How it runs

Evaluation & quality

How finished work is scored by an independent reviewer, sent back for rework below the bar, and force-accepted honestly when it still fails.

After an agent finishes a task, an independent reviewer scores it 0–100. The principle is simple: no agent grades its own work, and a confused verdict fails closed rather than rubber-stamping.

Who reviews

Review is manager-routed. The evaluator is chosen in order:

  1. A delegated task is reviewed by the manager who handed it down.
  2. Otherwise a Reviewer/QA-role agent, if one exists.
  3. Otherwise the assignee’s manager.
  4. Otherwise any other agent — never the assignee itself.

With no other agent available (for example, a solo CEO), evaluation returns null and the runtime accepts, relying on you as the external check. It never asks an agent to grade its own output.

Unparseable verdicts fail closed

A missing SCORE is retried once with a strict reprompt. If it’s still unparseable, the task is sent back for rework — not auto-passed (task.eval.unparsed is audited). This is the opposite of fail-open behavior, which would rubber-stamp exactly the confused, low-quality outputs most likely to omit the token. The score parser tolerates wrapping (SCORE: **72**) and decimals.

Echo/no-judge setups (like the fake brain) can opt back into fail-open with failOpenOnUnparsedEval: true.

Rework carries feedback

Below evalThreshold (default 60) the task returns to todo with the reviewer’s feedback.
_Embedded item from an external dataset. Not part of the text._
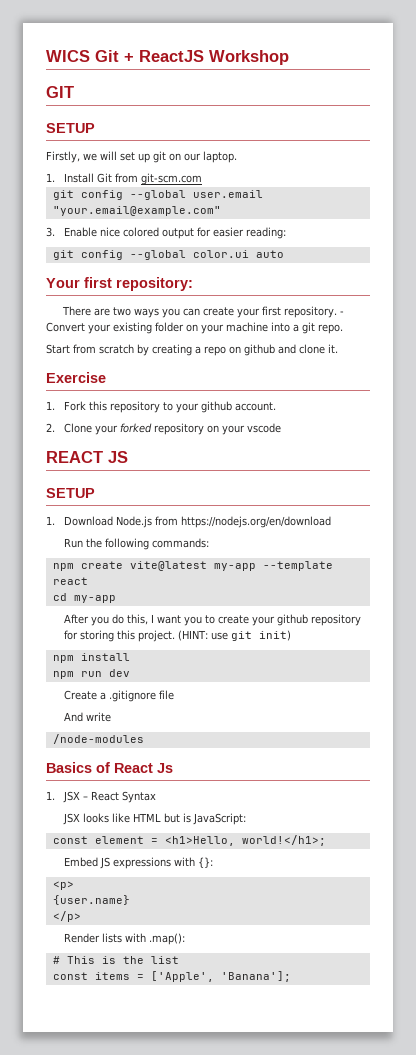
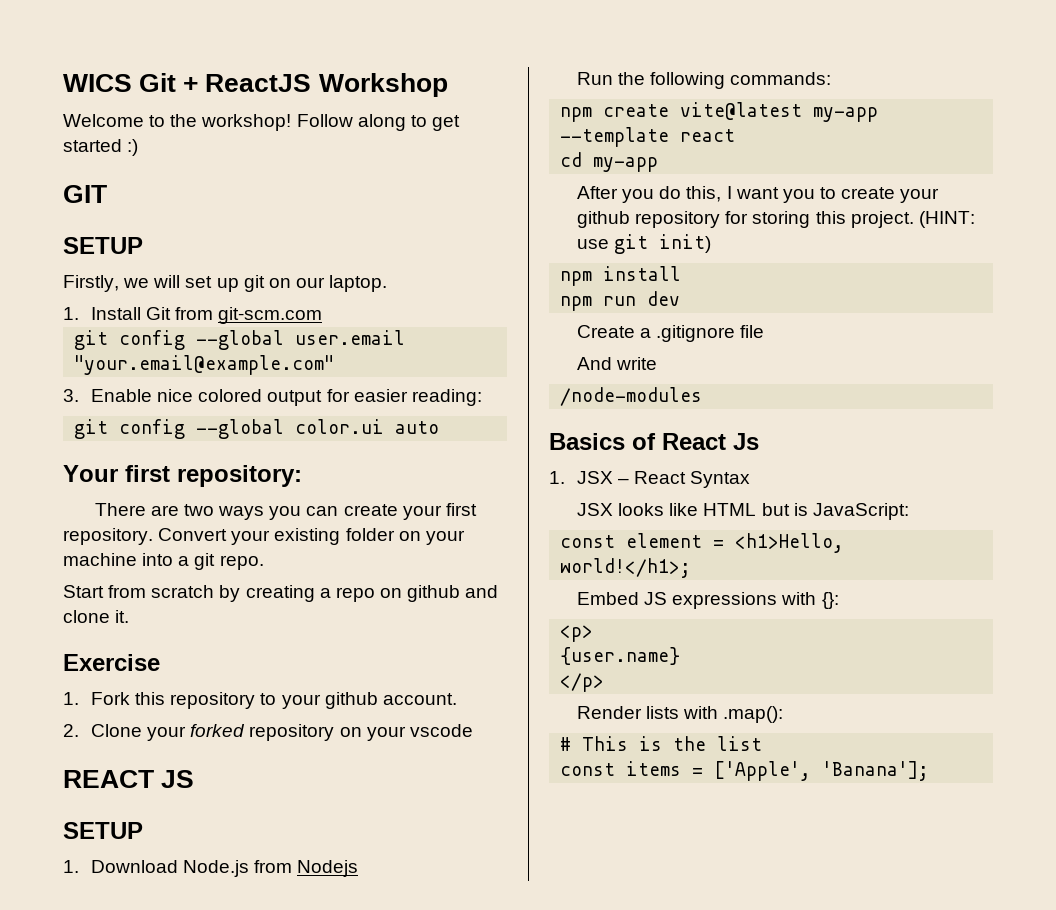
+ Welcome to the workshop! Follow along to get started :)
- - Convert your existing folder on your machine into a git repo.
+ Convert your existing folder on your machine into a git repo.
- 1. Download Node.js from https://nodejs.org/en/download
+ 1. Download Node.js from Nodejs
On the next attempt the judge is shown the prior feedback and asked to verify each point was addressed — so rework is a real loop, not a re-roll.
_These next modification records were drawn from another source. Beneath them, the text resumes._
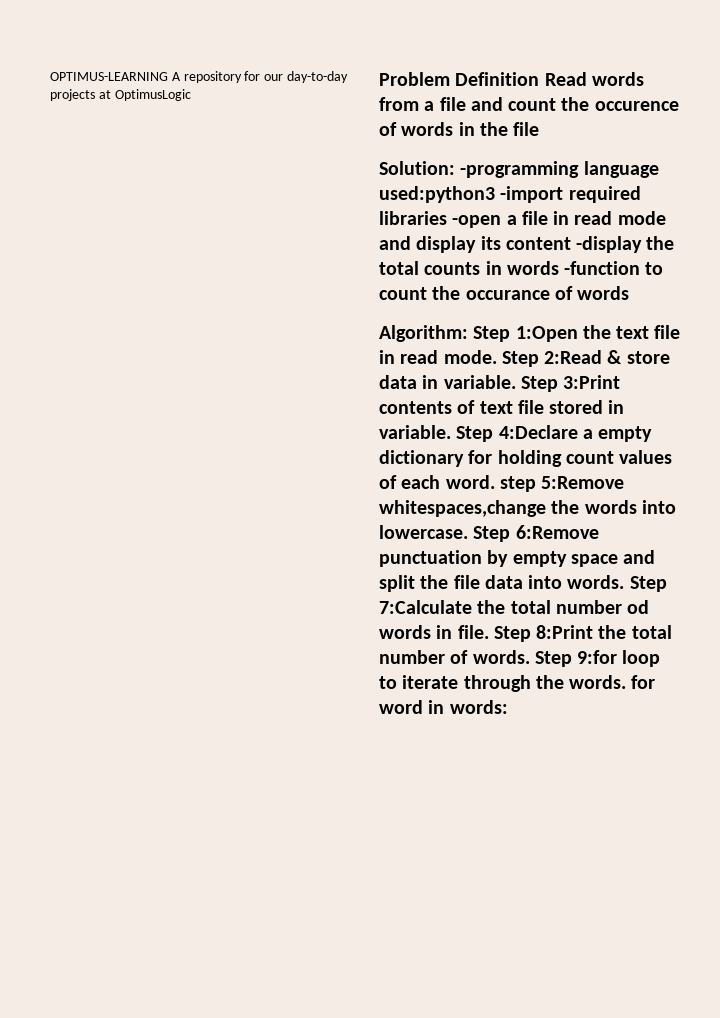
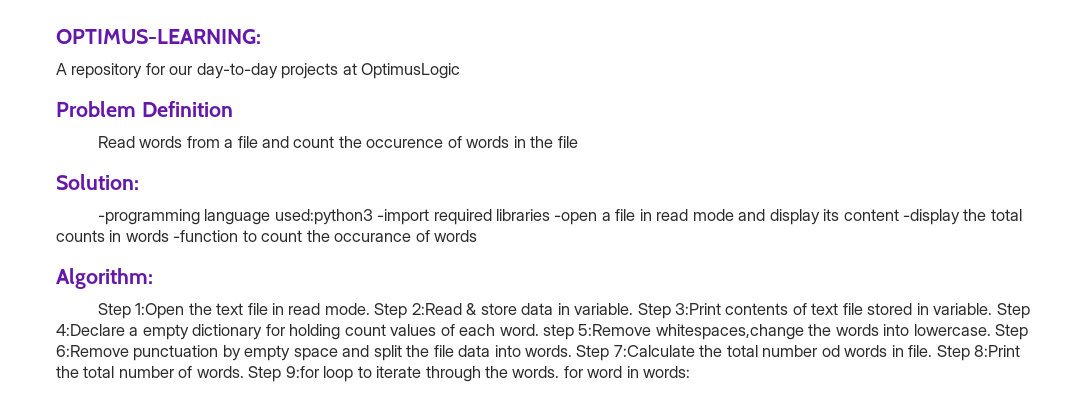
- OPTIMUS-LEARNING A repository for our day-to-day projects at OptimusLogic
+ OPTIMUS-LEARNING:
+ A repository for our day-to-day projects at OptimusLogic
- Problem Definition Read words from a file and count the occurence of words in the file
+ Problem Definition
+ Read words from a file and count the occurence of words in the file
- Solution: -programming language used:python3 -import required libraries -open a file in read mode and display its content -display the total counts in words -function to count the occurance of words
+ Solution:
+ -programming language used:python3 -import required libraries -open a file in read mode and display its content -display the total counts in words -function to count the occurance of words
- Algorithm: Step 1:Open the text file in read mode.
+ Algorithm:
+ Step 1:Open the text file in read mode.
Rework holds the task’s dependents until it lands, so downstream work never builds on output that’s still being fixed.

Force-accept is honest

After maxAttempts (default 2 — one initial run plus one rework) a still failing task is not left to deadlock. It’s marked done, but:

  • flagged qualityFlag: 'below-threshold' with its score,
  • a distinct task.forceAccept audit event is emitted,
  • an operator request is raised, and
  • delegations do not fan out off rejected work.

Downstream tasks that depend on it get their upstream context prefixed with [ACCEPTED BELOW QUALITY BAR, score N], so a dependent can hedge rather than trust it blindly. Accepted-clean and accepted-below-the-bar are always distinguishable — to the runtime and to you.

Turning it off or tuning it

KnobDefaultEffect
evaluate (EVAL=off, --no-eval)onrun the quality gate at all
evalThreshold (EVAL_THRESHOLD, --eval-threshold)60minimum passing score
maxAttempts2total executions (initial + reworks)
failOpenOnUnparsedEvalfalseauto-pass an unparseable verdict (echo/no-judge only)
EVAL_THRESHOLD=70 quorum      # hold a higher bar
quorum --no-eval              # ship whatever agents produce, unreviewed

Reliability around execution

Evaluation sits on top of a side-effect-safe execution model. A task turn runs real tools, so it gets a single attempt — a blind retry would re-run Bash/writes/sends. Only genuinely pre-effect blips (spawn/ENOENT) retry once; a clean non-zero exit or unparseable output fails fast. The review-gated rework loop is the correct layer to re-execute real work, which is exactly what it does.